[Itemized modification records]
= = =

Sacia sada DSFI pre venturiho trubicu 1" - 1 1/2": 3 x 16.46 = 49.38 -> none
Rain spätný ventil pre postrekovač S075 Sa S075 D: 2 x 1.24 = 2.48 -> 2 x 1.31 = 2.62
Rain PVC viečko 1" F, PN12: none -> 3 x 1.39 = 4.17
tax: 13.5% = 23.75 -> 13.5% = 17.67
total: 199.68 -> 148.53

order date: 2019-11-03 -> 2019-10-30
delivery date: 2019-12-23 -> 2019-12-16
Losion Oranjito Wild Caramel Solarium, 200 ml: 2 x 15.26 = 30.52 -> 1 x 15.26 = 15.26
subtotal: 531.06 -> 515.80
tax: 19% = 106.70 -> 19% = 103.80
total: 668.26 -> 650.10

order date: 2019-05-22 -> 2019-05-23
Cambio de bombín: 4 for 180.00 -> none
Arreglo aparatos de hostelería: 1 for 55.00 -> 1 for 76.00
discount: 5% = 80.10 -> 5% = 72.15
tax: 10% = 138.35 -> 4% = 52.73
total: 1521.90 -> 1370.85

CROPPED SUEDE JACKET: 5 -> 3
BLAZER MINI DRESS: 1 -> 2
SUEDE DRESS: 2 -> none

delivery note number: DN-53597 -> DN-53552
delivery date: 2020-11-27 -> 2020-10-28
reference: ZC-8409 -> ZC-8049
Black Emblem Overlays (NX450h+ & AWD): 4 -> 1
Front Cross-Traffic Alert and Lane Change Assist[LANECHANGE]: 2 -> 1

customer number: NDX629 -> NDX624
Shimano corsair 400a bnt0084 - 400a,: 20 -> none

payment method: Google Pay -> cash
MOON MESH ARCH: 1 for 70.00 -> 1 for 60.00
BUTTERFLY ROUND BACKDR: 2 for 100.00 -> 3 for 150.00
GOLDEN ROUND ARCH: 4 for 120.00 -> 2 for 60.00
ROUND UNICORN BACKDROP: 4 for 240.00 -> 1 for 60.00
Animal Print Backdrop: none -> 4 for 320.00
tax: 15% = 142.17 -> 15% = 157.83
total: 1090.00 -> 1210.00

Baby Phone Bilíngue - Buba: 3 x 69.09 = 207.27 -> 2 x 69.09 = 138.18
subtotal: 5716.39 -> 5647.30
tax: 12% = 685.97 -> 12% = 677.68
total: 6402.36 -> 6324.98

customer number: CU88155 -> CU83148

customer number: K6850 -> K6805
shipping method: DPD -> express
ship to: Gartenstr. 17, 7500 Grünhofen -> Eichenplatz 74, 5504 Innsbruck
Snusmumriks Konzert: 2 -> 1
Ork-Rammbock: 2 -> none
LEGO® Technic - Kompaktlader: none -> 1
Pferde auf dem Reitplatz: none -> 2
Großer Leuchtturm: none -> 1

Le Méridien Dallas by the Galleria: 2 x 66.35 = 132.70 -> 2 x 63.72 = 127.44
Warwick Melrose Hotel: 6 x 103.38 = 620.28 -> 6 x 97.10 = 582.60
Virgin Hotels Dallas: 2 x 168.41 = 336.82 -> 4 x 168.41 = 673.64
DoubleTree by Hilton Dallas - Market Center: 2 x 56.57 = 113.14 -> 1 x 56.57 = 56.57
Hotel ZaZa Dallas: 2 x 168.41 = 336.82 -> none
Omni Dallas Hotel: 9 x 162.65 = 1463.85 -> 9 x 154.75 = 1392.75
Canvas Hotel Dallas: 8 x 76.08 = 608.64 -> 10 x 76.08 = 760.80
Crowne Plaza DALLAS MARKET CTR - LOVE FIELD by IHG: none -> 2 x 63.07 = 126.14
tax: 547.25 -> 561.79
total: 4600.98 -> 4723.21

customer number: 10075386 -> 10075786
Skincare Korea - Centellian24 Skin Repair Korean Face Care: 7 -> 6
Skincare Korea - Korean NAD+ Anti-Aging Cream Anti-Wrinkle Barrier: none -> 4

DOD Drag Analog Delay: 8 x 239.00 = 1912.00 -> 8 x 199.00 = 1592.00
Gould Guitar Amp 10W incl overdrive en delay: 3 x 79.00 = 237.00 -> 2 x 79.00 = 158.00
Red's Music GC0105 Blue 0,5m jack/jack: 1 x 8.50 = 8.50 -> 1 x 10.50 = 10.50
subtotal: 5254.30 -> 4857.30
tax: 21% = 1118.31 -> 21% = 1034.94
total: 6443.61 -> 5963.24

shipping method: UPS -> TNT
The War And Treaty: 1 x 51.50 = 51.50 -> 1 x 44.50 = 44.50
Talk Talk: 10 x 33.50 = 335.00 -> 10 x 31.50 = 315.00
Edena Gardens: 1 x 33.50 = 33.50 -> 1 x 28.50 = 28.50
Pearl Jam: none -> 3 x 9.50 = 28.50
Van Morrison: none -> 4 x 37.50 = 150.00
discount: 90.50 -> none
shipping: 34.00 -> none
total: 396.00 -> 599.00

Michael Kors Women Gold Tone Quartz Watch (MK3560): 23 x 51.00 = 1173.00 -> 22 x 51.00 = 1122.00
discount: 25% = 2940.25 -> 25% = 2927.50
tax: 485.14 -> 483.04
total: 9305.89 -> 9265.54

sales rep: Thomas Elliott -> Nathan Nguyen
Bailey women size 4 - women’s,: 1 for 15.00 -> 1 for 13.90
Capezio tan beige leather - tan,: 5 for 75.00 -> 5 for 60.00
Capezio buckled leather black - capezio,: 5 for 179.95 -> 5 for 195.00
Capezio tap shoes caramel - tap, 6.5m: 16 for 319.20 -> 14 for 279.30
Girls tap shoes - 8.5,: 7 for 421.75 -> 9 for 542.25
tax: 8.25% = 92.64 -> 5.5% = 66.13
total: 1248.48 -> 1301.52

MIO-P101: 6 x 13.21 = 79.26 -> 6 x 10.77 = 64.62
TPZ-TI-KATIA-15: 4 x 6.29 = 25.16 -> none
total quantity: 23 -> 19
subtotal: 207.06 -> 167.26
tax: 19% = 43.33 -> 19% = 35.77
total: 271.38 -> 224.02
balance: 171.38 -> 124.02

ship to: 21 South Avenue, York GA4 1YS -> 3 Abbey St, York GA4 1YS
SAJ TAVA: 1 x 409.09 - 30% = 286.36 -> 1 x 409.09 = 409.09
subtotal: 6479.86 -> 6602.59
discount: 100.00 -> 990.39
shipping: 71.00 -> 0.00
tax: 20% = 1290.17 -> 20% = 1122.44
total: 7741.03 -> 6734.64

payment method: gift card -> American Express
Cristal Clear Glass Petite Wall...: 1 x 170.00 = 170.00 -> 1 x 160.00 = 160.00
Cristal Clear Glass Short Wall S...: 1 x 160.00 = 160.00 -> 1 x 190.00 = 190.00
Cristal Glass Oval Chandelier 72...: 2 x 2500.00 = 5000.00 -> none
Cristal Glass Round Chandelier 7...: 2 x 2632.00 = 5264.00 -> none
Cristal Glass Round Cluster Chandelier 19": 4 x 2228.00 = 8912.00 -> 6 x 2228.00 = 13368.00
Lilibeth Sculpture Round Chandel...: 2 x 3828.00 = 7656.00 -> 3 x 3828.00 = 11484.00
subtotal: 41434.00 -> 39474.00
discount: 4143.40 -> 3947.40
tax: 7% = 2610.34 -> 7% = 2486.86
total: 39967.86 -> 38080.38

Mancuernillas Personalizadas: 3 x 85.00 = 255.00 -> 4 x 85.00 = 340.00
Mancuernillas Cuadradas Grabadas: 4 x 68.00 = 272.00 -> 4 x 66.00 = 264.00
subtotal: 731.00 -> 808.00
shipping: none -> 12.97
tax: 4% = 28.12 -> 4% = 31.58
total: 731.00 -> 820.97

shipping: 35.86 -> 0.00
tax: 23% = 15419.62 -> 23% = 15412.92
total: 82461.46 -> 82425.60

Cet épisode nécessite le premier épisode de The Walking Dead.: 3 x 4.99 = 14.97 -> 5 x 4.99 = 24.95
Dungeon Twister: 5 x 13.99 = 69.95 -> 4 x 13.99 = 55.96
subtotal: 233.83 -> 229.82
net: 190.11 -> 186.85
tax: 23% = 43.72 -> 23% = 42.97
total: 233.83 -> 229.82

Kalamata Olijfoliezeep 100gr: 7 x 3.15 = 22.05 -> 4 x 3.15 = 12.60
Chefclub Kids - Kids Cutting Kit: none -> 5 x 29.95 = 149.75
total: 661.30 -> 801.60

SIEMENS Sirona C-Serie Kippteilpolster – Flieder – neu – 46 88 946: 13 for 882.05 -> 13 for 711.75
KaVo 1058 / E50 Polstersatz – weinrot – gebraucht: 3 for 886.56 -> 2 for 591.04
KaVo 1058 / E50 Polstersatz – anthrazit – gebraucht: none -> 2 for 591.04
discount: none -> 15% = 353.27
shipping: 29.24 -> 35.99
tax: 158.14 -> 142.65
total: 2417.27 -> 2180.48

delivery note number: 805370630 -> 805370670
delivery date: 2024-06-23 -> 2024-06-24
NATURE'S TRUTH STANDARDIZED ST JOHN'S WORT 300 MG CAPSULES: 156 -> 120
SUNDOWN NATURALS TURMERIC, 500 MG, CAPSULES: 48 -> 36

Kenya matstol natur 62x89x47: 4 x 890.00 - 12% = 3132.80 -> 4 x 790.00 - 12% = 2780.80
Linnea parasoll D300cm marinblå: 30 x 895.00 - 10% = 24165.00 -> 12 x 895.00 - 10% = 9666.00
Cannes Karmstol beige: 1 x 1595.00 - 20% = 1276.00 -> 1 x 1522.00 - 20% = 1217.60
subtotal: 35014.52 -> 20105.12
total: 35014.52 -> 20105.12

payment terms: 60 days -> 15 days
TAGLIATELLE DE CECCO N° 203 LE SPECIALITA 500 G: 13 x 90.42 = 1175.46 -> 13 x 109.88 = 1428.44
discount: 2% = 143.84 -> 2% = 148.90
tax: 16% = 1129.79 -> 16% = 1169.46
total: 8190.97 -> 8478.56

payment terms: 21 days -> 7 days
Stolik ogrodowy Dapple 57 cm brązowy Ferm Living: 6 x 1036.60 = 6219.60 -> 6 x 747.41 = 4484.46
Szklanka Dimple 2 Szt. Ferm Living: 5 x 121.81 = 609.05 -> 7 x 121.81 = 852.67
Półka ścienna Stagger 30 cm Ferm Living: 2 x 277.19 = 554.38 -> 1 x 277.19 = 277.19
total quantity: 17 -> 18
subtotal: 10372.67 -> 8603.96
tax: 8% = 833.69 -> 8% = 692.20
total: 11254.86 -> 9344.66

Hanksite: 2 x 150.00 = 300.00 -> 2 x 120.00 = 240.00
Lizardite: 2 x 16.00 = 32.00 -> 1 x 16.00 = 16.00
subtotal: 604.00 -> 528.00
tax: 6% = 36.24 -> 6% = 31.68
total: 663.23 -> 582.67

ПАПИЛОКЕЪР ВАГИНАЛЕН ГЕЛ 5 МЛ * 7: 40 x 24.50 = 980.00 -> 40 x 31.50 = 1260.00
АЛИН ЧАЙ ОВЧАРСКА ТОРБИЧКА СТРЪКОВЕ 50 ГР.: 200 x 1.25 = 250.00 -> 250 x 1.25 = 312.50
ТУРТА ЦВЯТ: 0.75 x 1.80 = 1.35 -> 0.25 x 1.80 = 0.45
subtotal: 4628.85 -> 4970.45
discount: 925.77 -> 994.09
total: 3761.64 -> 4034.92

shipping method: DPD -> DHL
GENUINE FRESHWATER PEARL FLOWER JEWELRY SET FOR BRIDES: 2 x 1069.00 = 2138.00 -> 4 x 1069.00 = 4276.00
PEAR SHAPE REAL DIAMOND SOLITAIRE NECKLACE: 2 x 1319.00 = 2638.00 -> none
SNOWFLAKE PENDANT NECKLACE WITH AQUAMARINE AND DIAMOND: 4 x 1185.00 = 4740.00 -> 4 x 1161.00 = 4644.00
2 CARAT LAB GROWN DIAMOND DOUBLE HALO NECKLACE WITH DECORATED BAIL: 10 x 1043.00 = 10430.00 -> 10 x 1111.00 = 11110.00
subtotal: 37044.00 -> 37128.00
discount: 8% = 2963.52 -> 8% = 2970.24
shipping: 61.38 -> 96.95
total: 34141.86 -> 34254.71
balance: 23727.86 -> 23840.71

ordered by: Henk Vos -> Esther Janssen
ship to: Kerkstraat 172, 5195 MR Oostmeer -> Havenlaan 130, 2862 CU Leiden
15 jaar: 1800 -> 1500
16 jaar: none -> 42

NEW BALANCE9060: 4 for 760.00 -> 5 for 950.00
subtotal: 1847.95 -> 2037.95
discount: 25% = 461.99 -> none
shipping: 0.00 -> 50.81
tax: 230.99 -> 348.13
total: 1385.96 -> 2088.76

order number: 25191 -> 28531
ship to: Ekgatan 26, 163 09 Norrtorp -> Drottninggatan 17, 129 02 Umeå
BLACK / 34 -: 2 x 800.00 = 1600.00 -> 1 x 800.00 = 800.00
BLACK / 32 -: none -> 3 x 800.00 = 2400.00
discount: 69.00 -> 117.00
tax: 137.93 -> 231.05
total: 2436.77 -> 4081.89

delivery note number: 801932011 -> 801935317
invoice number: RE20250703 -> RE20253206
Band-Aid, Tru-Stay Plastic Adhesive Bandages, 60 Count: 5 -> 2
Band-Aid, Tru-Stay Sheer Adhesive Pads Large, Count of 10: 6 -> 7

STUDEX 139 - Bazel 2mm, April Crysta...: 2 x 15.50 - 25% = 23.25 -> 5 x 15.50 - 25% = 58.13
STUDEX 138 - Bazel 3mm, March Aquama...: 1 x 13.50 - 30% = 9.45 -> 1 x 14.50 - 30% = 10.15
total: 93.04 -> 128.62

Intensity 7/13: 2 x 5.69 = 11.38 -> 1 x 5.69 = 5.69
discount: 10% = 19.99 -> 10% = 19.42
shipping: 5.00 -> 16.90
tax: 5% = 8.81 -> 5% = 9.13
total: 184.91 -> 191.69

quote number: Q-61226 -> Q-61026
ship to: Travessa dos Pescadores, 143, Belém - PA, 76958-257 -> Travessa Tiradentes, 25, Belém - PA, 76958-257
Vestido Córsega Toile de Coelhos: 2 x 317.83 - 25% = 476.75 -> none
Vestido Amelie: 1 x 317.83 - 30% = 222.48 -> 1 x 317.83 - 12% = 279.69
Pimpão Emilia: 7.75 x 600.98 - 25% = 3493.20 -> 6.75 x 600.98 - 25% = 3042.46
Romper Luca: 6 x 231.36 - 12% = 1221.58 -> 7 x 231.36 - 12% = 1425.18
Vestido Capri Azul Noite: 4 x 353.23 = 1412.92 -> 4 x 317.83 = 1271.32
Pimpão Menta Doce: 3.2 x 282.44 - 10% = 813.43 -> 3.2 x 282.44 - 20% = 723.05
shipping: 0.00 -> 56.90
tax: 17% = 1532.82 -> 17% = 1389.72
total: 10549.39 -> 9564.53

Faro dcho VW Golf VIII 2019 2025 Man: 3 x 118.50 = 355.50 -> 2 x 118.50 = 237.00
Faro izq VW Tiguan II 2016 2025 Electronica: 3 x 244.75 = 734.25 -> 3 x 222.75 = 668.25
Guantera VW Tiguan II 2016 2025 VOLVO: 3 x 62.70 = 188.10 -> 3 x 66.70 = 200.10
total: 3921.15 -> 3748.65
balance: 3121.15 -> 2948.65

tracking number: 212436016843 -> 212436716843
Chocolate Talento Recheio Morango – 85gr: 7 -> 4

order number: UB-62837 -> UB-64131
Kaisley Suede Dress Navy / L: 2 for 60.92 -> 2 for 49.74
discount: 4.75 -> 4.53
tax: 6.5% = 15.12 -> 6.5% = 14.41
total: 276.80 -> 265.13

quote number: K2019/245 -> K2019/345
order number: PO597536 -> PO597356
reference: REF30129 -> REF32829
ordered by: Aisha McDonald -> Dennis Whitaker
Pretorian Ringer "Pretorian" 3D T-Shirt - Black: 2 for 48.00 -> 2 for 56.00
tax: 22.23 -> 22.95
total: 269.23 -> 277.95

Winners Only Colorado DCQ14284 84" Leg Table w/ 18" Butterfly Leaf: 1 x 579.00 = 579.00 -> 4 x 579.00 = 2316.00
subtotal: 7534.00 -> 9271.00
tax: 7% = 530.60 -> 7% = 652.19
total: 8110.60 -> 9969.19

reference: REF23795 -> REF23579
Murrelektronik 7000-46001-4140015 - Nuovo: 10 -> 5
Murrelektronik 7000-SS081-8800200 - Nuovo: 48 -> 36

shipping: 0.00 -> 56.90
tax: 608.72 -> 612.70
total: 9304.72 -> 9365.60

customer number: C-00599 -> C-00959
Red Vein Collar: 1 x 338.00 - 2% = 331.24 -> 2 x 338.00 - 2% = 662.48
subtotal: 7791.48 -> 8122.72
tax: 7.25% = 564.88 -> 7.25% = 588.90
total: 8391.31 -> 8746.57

= = =

Write out, from the lines above, only those from the line with "shipping: 29.24 -> 35.99" to the line with "total: 11254.86 -> 9344.66", exactly as given, including the first and the last.

* [RESULT OF THE EXERCISE]:
shipping: 29.24 -> 35.99
tax: 158.14 -> 142.65
total: 2417.27 -> 2180.48

delivery note number: 805370630 -> 805370670
delivery date: 2024-06-23 -> 2024-06-24
NATURE'S TRUTH STANDARDIZED ST JOHN'S WORT 300 MG CAPSULES: 156 -> 120
SUNDOWN NATURALS TURMERIC, 500 MG, CAPSULES: 48 -> 36

Kenya matstol natur 62x89x47: 4 x 890.00 - 12% = 3132.80 -> 4 x 790.00 - 12% = 2780.80
Linnea parasoll D300cm marinblå: 30 x 895.00 - 10% = 24165.00 -> 12 x 895.00 - 10% = 9666.00
Cannes Karmstol beige: 1 x 1595.00 - 20% = 1276.00 -> 1 x 1522.00 - 20% = 1217.60
subtotal: 35014.52 -> 20105.12
total: 35014.52 -> 20105.12

payment terms: 60 days -> 15 days
TAGLIATELLE DE CECCO N° 203 LE SPECIALITA 500 G: 13 x 90.42 = 1175.46 -> 13 x 109.88 = 1428.44
discount: 2% = 143.84 -> 2% = 148.90
tax: 16% = 1129.79 -> 16% = 1169.46
total: 8190.97 -> 8478.56

payment terms: 21 days -> 7 days
Stolik ogrodowy Dapple 57 cm brązowy Ferm Living: 6 x 1036.60 = 6219.60 -> 6 x 747.41 = 4484.46
Szklanka Dimple 2 Szt. Ferm Living: 5 x 121.81 = 609.05 -> 7 x 121.81 = 852.67
Półka ścienna Stagger 30 cm Ferm Living: 2 x 277.19 = 554.38 -> 1 x 277.19 = 277.19
total quantity: 17 -> 18
subtotal: 10372.67 -> 8603.96
tax: 8% = 833.69 -> 8% = 692.20
total: 11254.86 -> 9344.66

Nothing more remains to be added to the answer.